----- Excerpted data -----
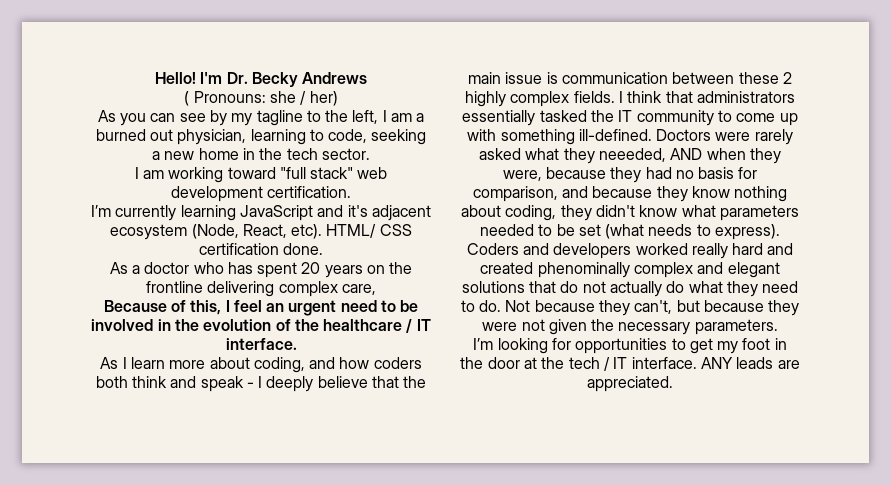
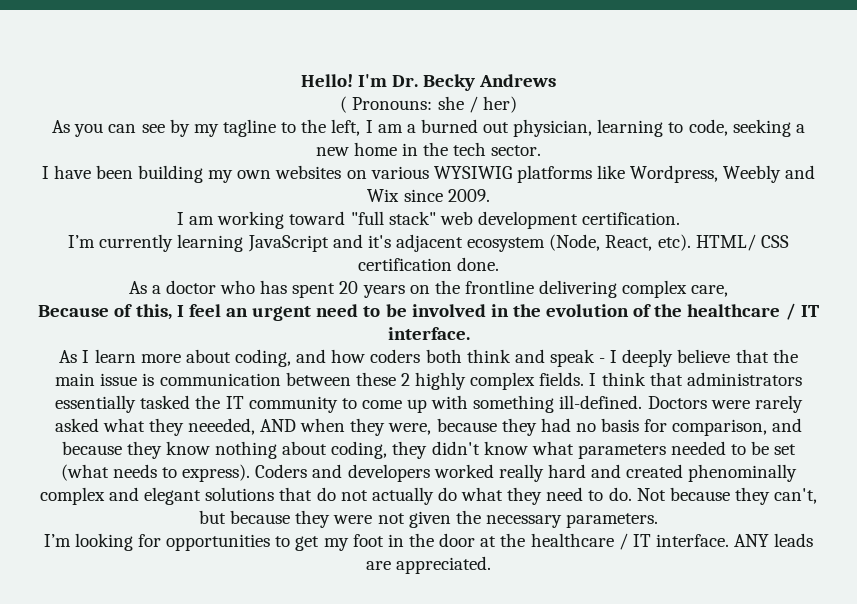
+ I have been building my own websites on various WYSIWIG platforms like Wordpress, Weebly and Wix since 2009.
- I’m looking for opportunities to get my foot in the door at the tech / IT interface.
+ I’m looking for opportunities to get my foot in the door at the healthcare / IT interface.

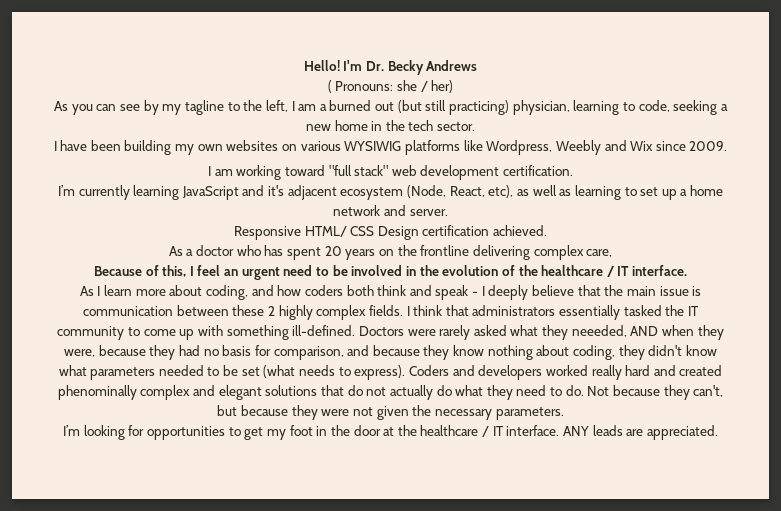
- As you can see by my tagline to the left, I am a burned out physician, learning to code, seeking a new home in the tech sector.
+ As you can see by my tagline to the left, I am a burned out (but still practicing) physician, learning to code, seeking a new home in the tech sector.
- I’m currently learning JavaScript and it's adjacent ecosystem (Node, React, etc). HTML/ CSS certification done.
+ I’m currently learning JavaScript and it's adjacent ecosystem (Node, React, etc), as well as learning to set up a home network and server.
+ Responsive HTML/ CSS Design certification achieved.

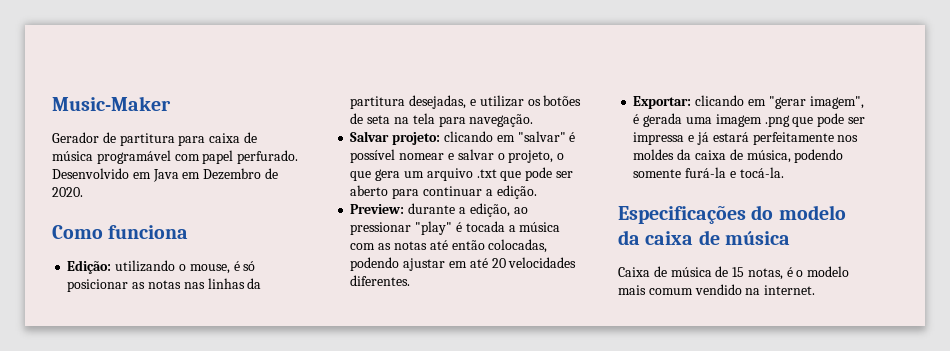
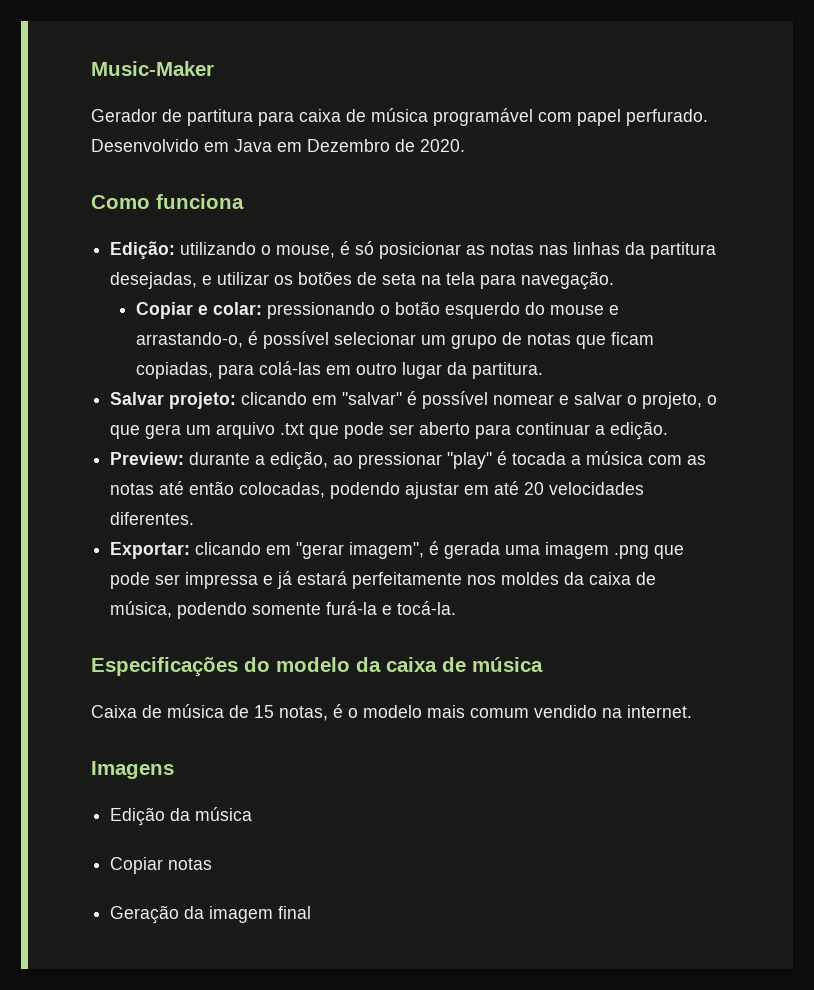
+ Copiar e colar: pressionando o botão esquerdo do mouse e arrastando-o, é possível selecionar um grupo de notas que ficam copiadas, para colá-las em outro lugar da partitura.
+ Imagens
+ Edição da música
+ Copiar notas
+ Geração da imagem final

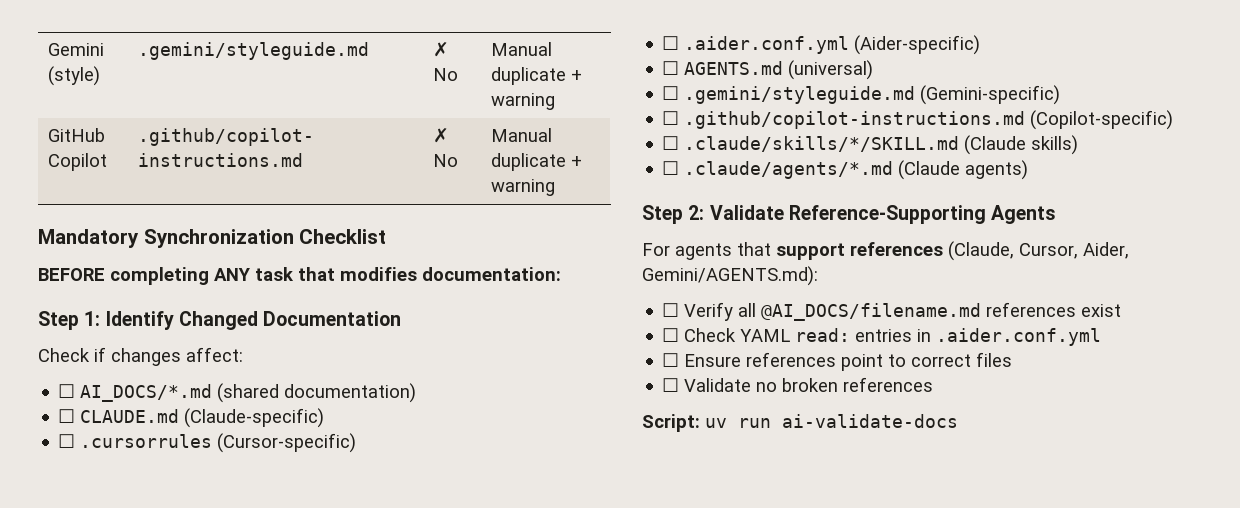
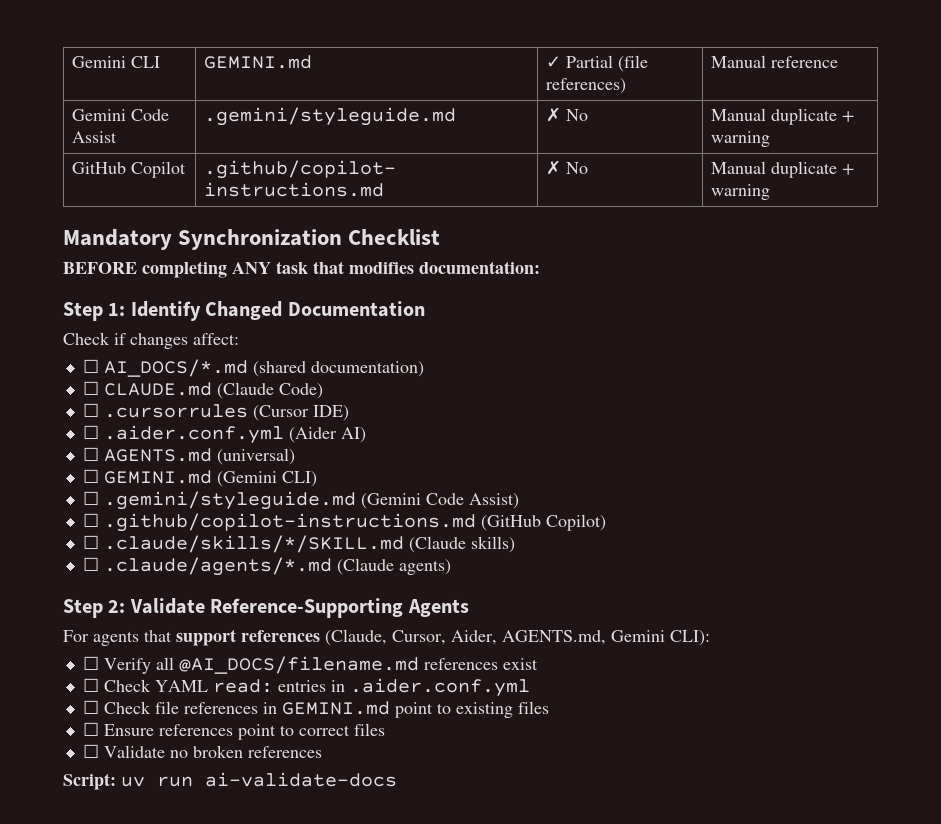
- Gemini (style) | .gemini/styleguide.md | ✗ No | Manual duplicate + warning
+ Gemini CLI | GEMINI.md | ✓ Partial (file references) | Manual reference
+ Gemini Code Assist | .gemini/styleguide.md | ✗ No | Manual duplicate + warning
- ☐ CLAUDE.md (Claude-specific)
+ ☐ CLAUDE.md (Claude Code)
- ☐ .cursorrules (Cursor-specific)
+ ☐ .cursorrules (Cursor IDE)
- ☐ .aider.conf.yml (Aider-specific)
+ ☐ .aider.conf.yml (Aider AI)
+ ☐ GEMINI.md (Gemini CLI)
- ☐ .gemini/styleguide.md (Gemini-specific)
+ ☐ .gemini/styleguide.md (Gemini Code Assist)
- ☐ .github/copilot-instructions.md (Copilot-specific)
+ ☐ .github/copilot-instructions.md (GitHub Copilot)
- For agents that support references (Claude, Cursor, Aider, Gemini/AGENTS.md):
+ For agents that support references (Claude, Cursor, Aider, AGENTS.md, Gemini CLI):
+ ☐ Check file references in GEMINI.md point to existing files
-----
● Work item
All records above need to be returned exactly. Omit the pictures.

● Solution for this task
+ I have been building my own websites on various WYSIWIG platforms like Wordpress, Weebly and Wix since 2009.
- I’m looking for opportunities to get my foot in the door at the tech / IT interface.
+ I’m looking for opportunities to get my foot in the door at the healthcare / IT interface.

- As you can see by my tagline to the left, I am a burned out physician, learning to code, seeking a new home in the tech sector.
+ As you can see by my tagline to the left, I am a burned out (but still practicing) physician, learning to code, seeking a new home in the tech sector.
- I’m currently learning JavaScript and it's adjacent ecosystem (Node, React, etc). HTML/ CSS certification done.
+ I’m currently learning JavaScript and it's adjacent ecosystem (Node, React, etc), as well as learning to set up a home network and server.
+ Responsive HTML/ CSS Design certification achieved.

+ Copiar e colar: pressionando o botão esquerdo do mouse e arrastando-o, é possível selecionar um grupo de notas que ficam copiadas, para colá-las em outro lugar da partitura.
+ Imagens
+ Edição da música
+ Copiar notas
+ Geração da imagem final

- Gemini (style) | .gemini/styleguide.md | ✗ No | Manual duplicate + warning
+ Gemini CLI | GEMINI.md | ✓ Partial (file references) | Manual reference
+ Gemini Code Assist | .gemini/styleguide.md | ✗ No | Manual duplicate + warning
- ☐ CLAUDE.md (Claude-specific)
+ ☐ CLAUDE.md (Claude Code)
- ☐ .cursorrules (Cursor-specific)
+ ☐ .cursorrules (Cursor IDE)
- ☐ .aider.conf.yml (Aider-specific)
+ ☐ .aider.conf.yml (Aider AI)
+ ☐ GEMINI.md (Gemini CLI)
- ☐ .gemini/styleguide.md (Gemini-specific)
+ ☐ .gemini/styleguide.md (Gemini Code Assist)
- ☐ .github/copilot-instructions.md (Copilot-specific)
+ ☐ .github/copilot-instructions.md (GitHub Copilot)
- For agents that support references (Claude, Cursor, Aider, Gemini/AGENTS.md):
+ For agents that support references (Claude, Cursor, Aider, AGENTS.md, Gemini CLI):
+ ☐ Check file references in GEMINI.md point to existing files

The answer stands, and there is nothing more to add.